Last week I was supposed to release this stitch–the paired half-double crochet stitch–however, I was going through a lot of prep for hospital procedures and surgeries. Here’s a little bit of background:
I recently suffered from colo-rectal cancer while I was pregnant (three years ago!) and this caused an emergency situation with birthing. Two surgeries were done back to back to remove the cancer, which worked.
I then was diagnosed with Lynch Syndrome which basically means that my risk of obtaining more cancer in various other places is extremely high.
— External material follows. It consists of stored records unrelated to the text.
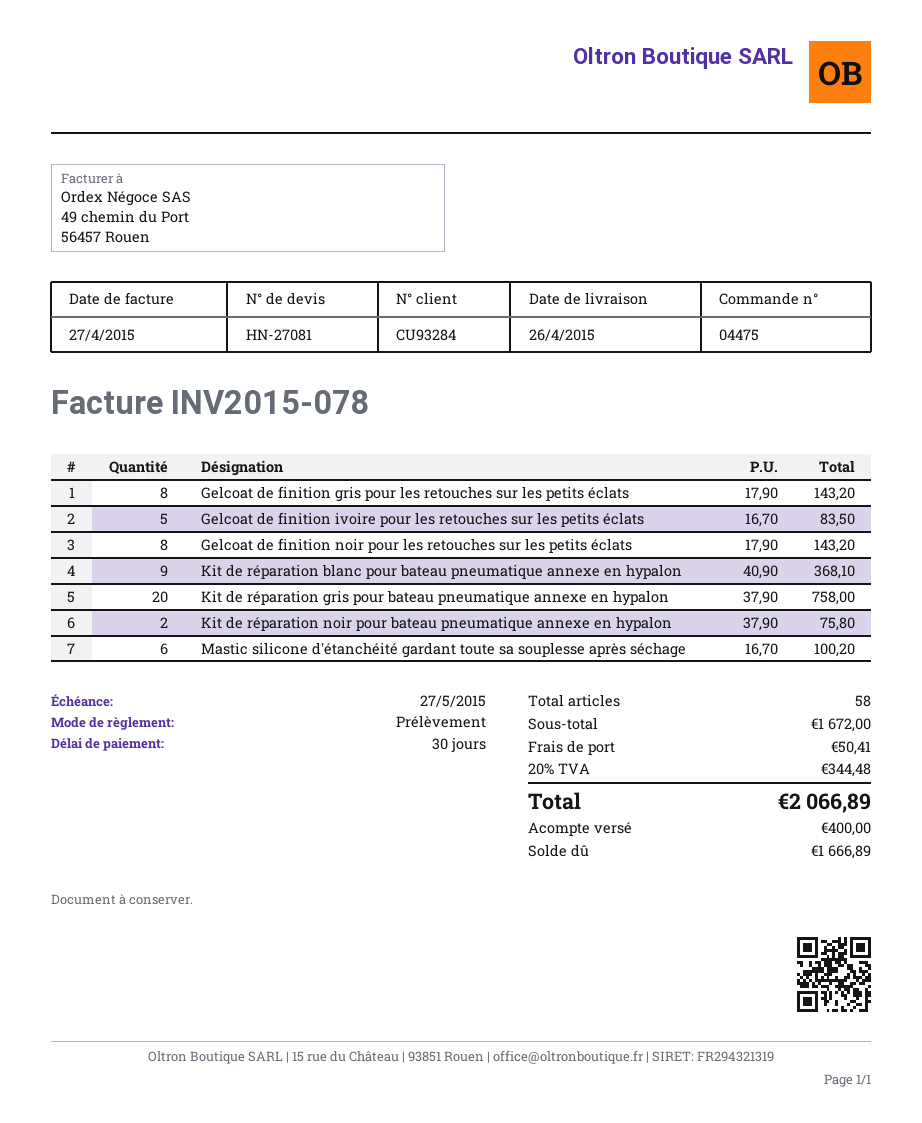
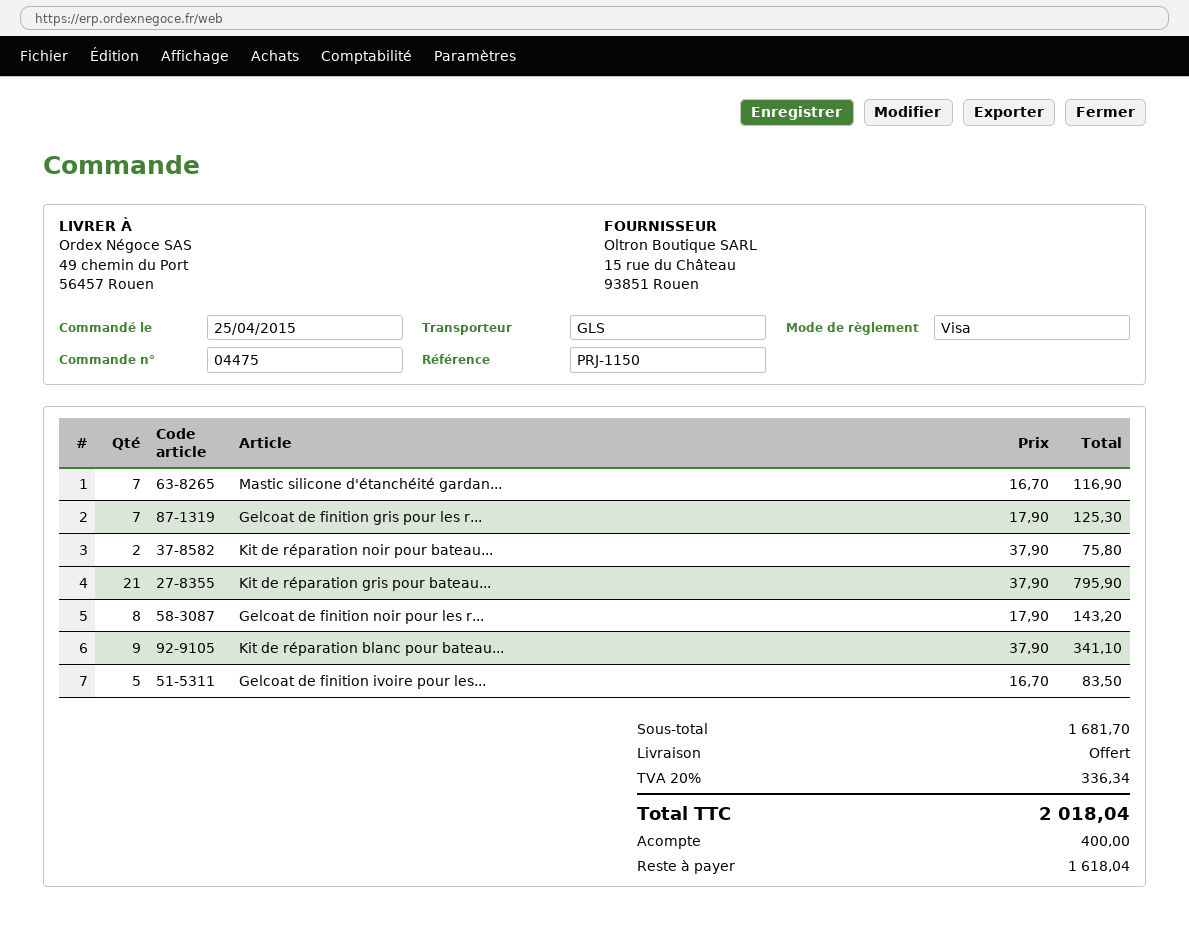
payment method: direct debit -> Visa
Gelcoat de finition gris pour les retouches sur les petits éclats: 8 x 17.90 = 143.20 -> 7 x 17.90 = 125.30
Kit de réparation blanc pour bateau pneumatique annexe en hypalon: 9 x 40.90 = 368.10 -> 9 x 37.90 = 341.10
Kit de réparation gris pour bateau pneumatique annexe en hypalon: 20 x 37.90 = 758.00 -> 21 x 37.90 = 795.90
Mastic silicone d'étanchéité gardant toute sa souplesse après séchage: 6 x 16.70 = 100.20 -> 7 x 16.70 = 116.90
subtotal: 1672.00 -> 1681.70
shipping: 50.41 -> 0.00
tax: 20% = 344.48 -> 20% = 336.34
total: 2066.89 -> 2018.04
balance: 1666.89 -> 1618.04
My doctor told me to never have more children because of the emergency situation in which I gave birth, and also because of the cancer that popped up during my pregnancy.
I decided that since I was not allowed to have kids, why continue to suffer each month?
So, I had a hysterectomy done this week to prevent cancer and any other bad situations from happening–at least in that spot.
Also, this post may contain affiliate links, these are at no extra cost to you.
Now that we’re all caught up….
Here’s the tutorial that was promised last week:
You will need to gather any type of yarn but I do recommend using a medium weight yarn such as Red Heart Super Saver in any color or two colors you’d like.
A 5mm hook (if you’re using medium yarn) or hook suggested by the yarn label.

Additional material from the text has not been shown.